Task objective -> Only the pictures are to be left out; return the rest of the data exactly as it stands.

#####

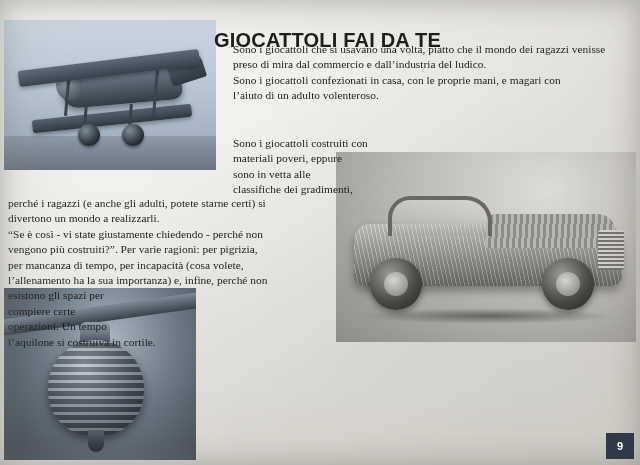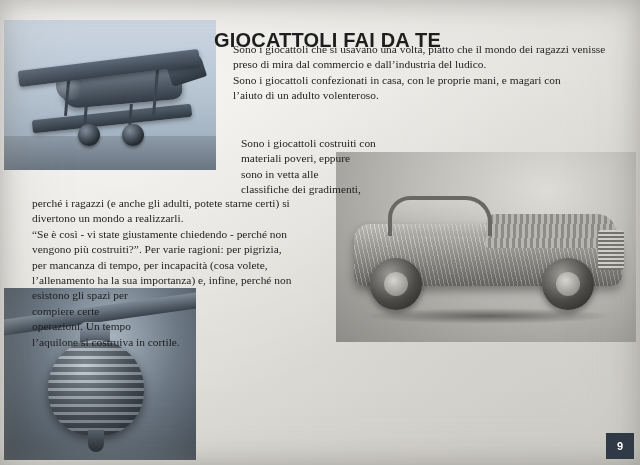--- a/index.html
+++ b/index.html
@@ -58,7 +58,7 @@
   }
 
   #para1 { left: 233px; top: 42px; width: 398px; }
-  #para3 { left: 233px; top: 136px; width: 200px; margin-left: 8px; }
+  #para3 { left: 233px; top: 136px; width: 200px; }
   #para4 { left: 8px;   top: 196px; width: 330px; margin-left: 24px; }
   #para5 { left: 196px; top: 348px; width: 436px; }
 

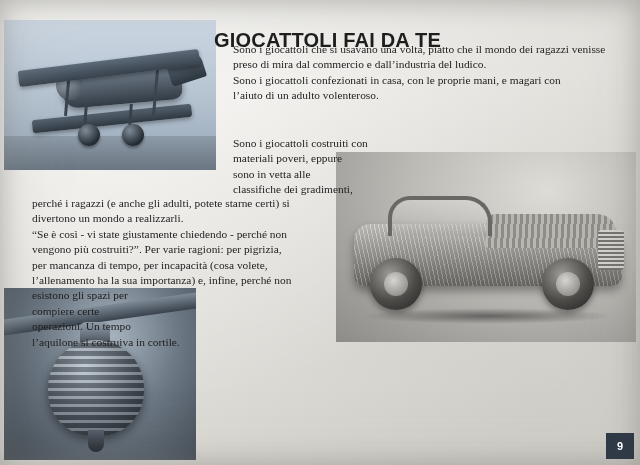--- a/index.html
+++ b/index.html
@@ -59,7 +59,7 @@
 
   #para1 { left: 233px; top: 42px; width: 398px; }
   #para3 { left: 233px; top: 136px; width: 200px; }
-  #para4 { left: 8px;   top: 196px; width: 330px; margin-left: 24px; }
+  #para4 { left: 8px;   top: 196px; width: 330px; }
   #para5 { left: 196px; top: 348px; width: 436px; }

#####

Worked solution ->
--- a/index.html
+++ b/index.html
@@ -58,7 +58,7 @@
   }
 
   #para1 { left: 233px; top: 42px; width: 398px; }
-  #para3 { left: 233px; top: 136px; width: 200px; margin-left: 8px; }
+  #para3 { left: 233px; top: 136px; width: 200px; }
   #para4 { left: 8px;   top: 196px; width: 330px; margin-left: 24px; }
   #para5 { left: 196px; top: 348px; width: 436px; }
 

--- a/index.html
+++ b/index.html
@@ -59,7 +59,7 @@
 
   #para1 { left: 233px; top: 42px; width: 398px; }
   #para3 { left: 233px; top: 136px; width: 200px; }
-  #para4 { left: 8px;   top: 196px; width: 330px; margin-left: 24px; }
+  #para4 { left: 8px;   top: 196px; width: 330px; }
   #para5 { left: 196px; top: 348px; width: 436px; }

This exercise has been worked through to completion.